Starting at the first line of the entries, extract each line up to and including the one that contains "[185,224,217,235] flock. ->", but leave out the pictures.
=== EXERCISE DATA ===
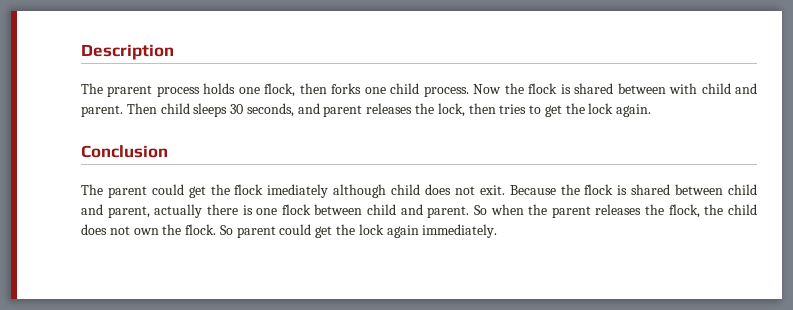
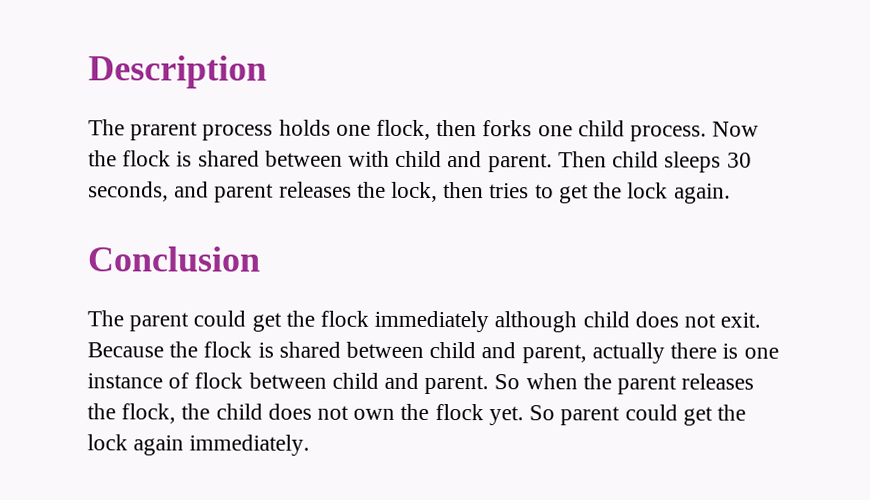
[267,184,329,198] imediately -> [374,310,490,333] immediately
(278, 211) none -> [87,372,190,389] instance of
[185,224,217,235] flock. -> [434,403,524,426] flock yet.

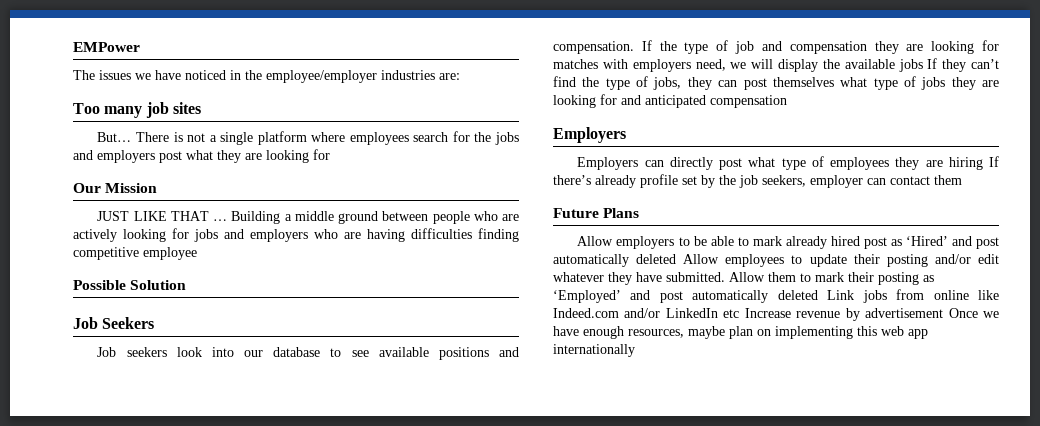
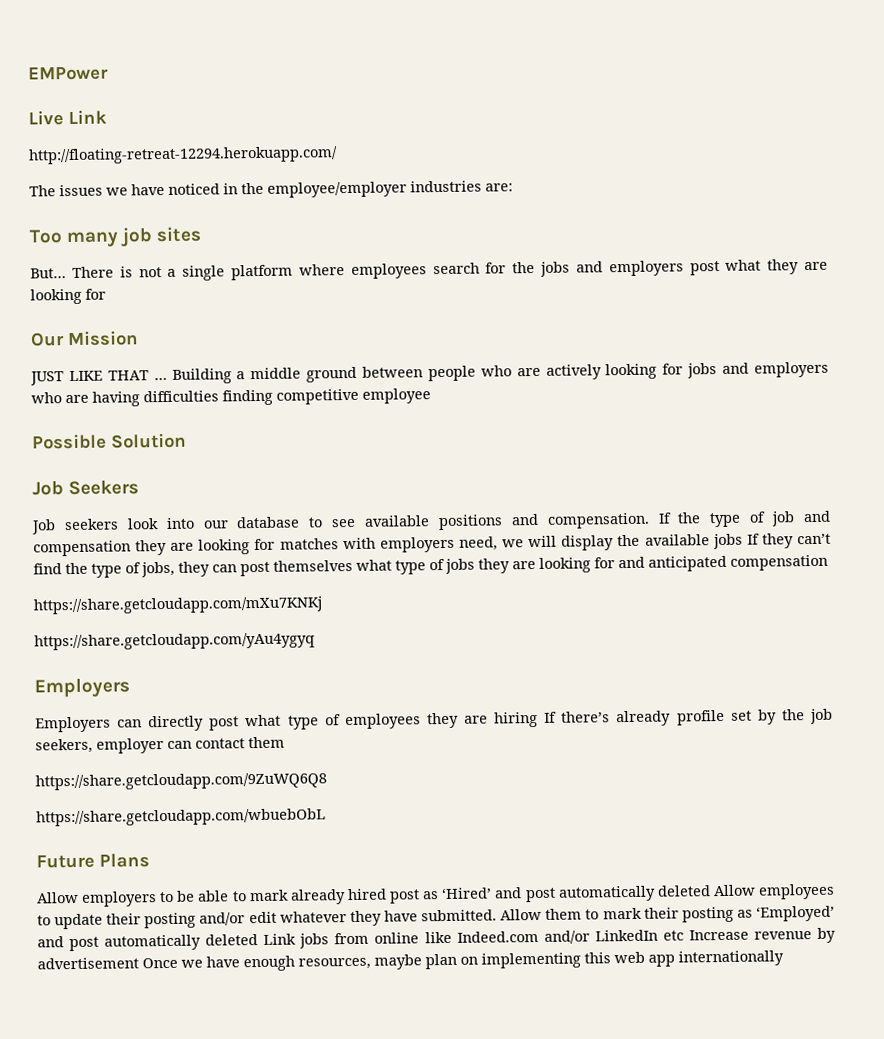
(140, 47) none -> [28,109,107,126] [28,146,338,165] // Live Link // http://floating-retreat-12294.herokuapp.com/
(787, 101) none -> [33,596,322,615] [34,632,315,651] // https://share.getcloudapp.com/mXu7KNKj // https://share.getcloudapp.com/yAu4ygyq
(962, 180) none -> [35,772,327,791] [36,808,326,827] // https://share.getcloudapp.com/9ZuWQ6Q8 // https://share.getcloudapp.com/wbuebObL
===
TASK RESULT:
[267,184,329,198] imediately -> [374,310,490,333] immediately
(278, 211) none -> [87,372,190,389] instance of
[185,224,217,235] flock. -> [434,403,524,426] flock yet.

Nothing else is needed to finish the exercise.